From campbell@bloodandcoffee.net Sun Jul 24 19:38:09 2005 -0700
Status: 
X-Status: 
X-Keywords:
Newsgroups: 
Date: Sun, 24 Jul 2005 19:38:09 -0700 (PDT)
From: Taylor Campbell <campbell@bloodandcoffee.net>
To: srfi-75@srfi.schemers.org
Subject: an alternative possibility
Fcc: sent-mail
Message-ID: <Pine.LNX.4.44.0507241426270.20303@autodrip.bloodandcoffee.net>
X-Cursor-Pos: To 0
MIME-Version: 1.0
Content-Type: TEXT/PLAIN; charset=US-ASCII

It is clear that there are many conflicting goals of the SRFI and its
discussors.  Much of this stems from two desires: to retain the same
model used by the old R5RS string API, or at least some semblance of
compatibility therewith; and to prescribe Unicode in some form or
another.

Over the past few days, I and several others have been working on a
radically different design for a string API, among whose differences
from R5RS's model are the use of an opaque string cursor mechanism for
indexing, the removal of the notion of a separate character data type,
and immutability of all strings (not just literals).  The goal of this
new string design is to provide a higher-level API that is much more
flexible in underlying implementation decisions and encodings.  Indeed,
the result is entirely agnostic to whether the Scheme system supports
full Unicode, purely 7-bit ASCII, or some other encoding[s].

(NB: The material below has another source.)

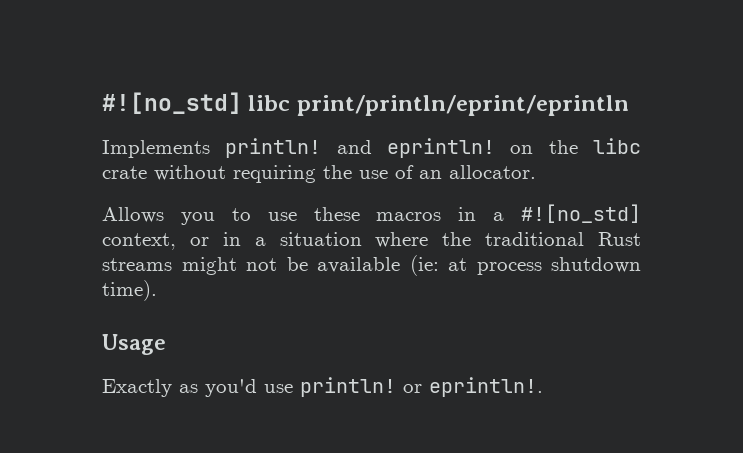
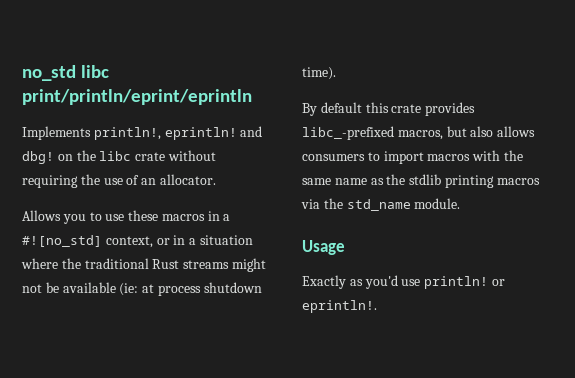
[102,92,242,114] #![no_std] -> [22,65,76,81] no_std
[225,138,495,158] println! and eprintln! -> [93,126,263,140] [22,151,54,164] println!, eprintln! and dbg!
(157, 290) none -> [302,102,476,116] [302,126,536,140] [302,150,523,164] [302,174,540,188] [301,198,461,211] // By default this crate provides libc_-prefixed macros, but also allows consumers to import macros with the same name as the stdlib printing macros via the std_name module.

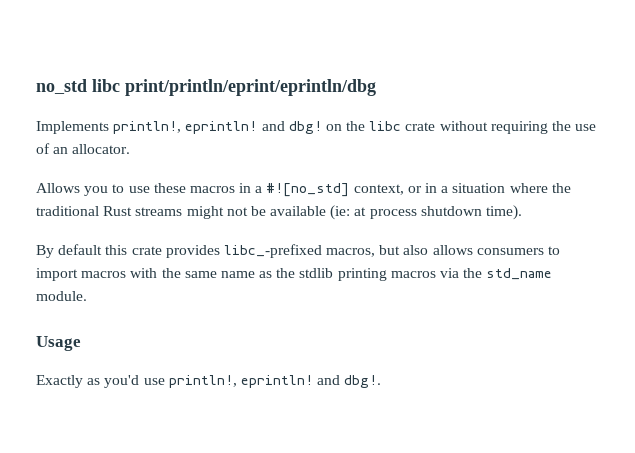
[22,89,252,105] print/println/eprint/eprintln -> [125,79,376,96] print/println/eprint/eprintln/dbg
[424,276,505,289] [302,300,377,313] println! or eprintln!. -> [168,375,382,388] println!, eprintln! and dbg!.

This may not be the right forum to discuss the alternative string API,
but I felt it was relevant to mention it here.  (So far all discussion
on it has taken place in the #scheme IRC channel on irc.freenode.net.)
The rest of this mail will be occupied with discussions of some of the
designs and the rationale therefor.

First, a sketch of a specification for the API can be found at:
  <http://www.bloodandcoffee.net/campbell/scm-text.text>
(This is, of course, only a sketch, not a full specification.  There's
a great deal left unspecified but implied between its designers; if
there's anything unclear in it, feel free to ask for clarification.)

I'll now expound on several of the significant design decisions:

* String units versus a separate character type

In the alternative string API, there is no separate 'character' data
type.  Instead, strings are sequences of some unspecified units.  In
Latin-1-only or similar systems, these units will merely be 8-bit
characters; in systems that support Unicode, these will be grapheme
clusters, encoded by any Unicode mechanism -- it doesn't matter whether
the individual code points are encoded as UTF-8, UTF-16, &c.  The
length of a string, which STRING-LENGTH returns, is the number of such
units.  STRING-REF simply returns a string of length one.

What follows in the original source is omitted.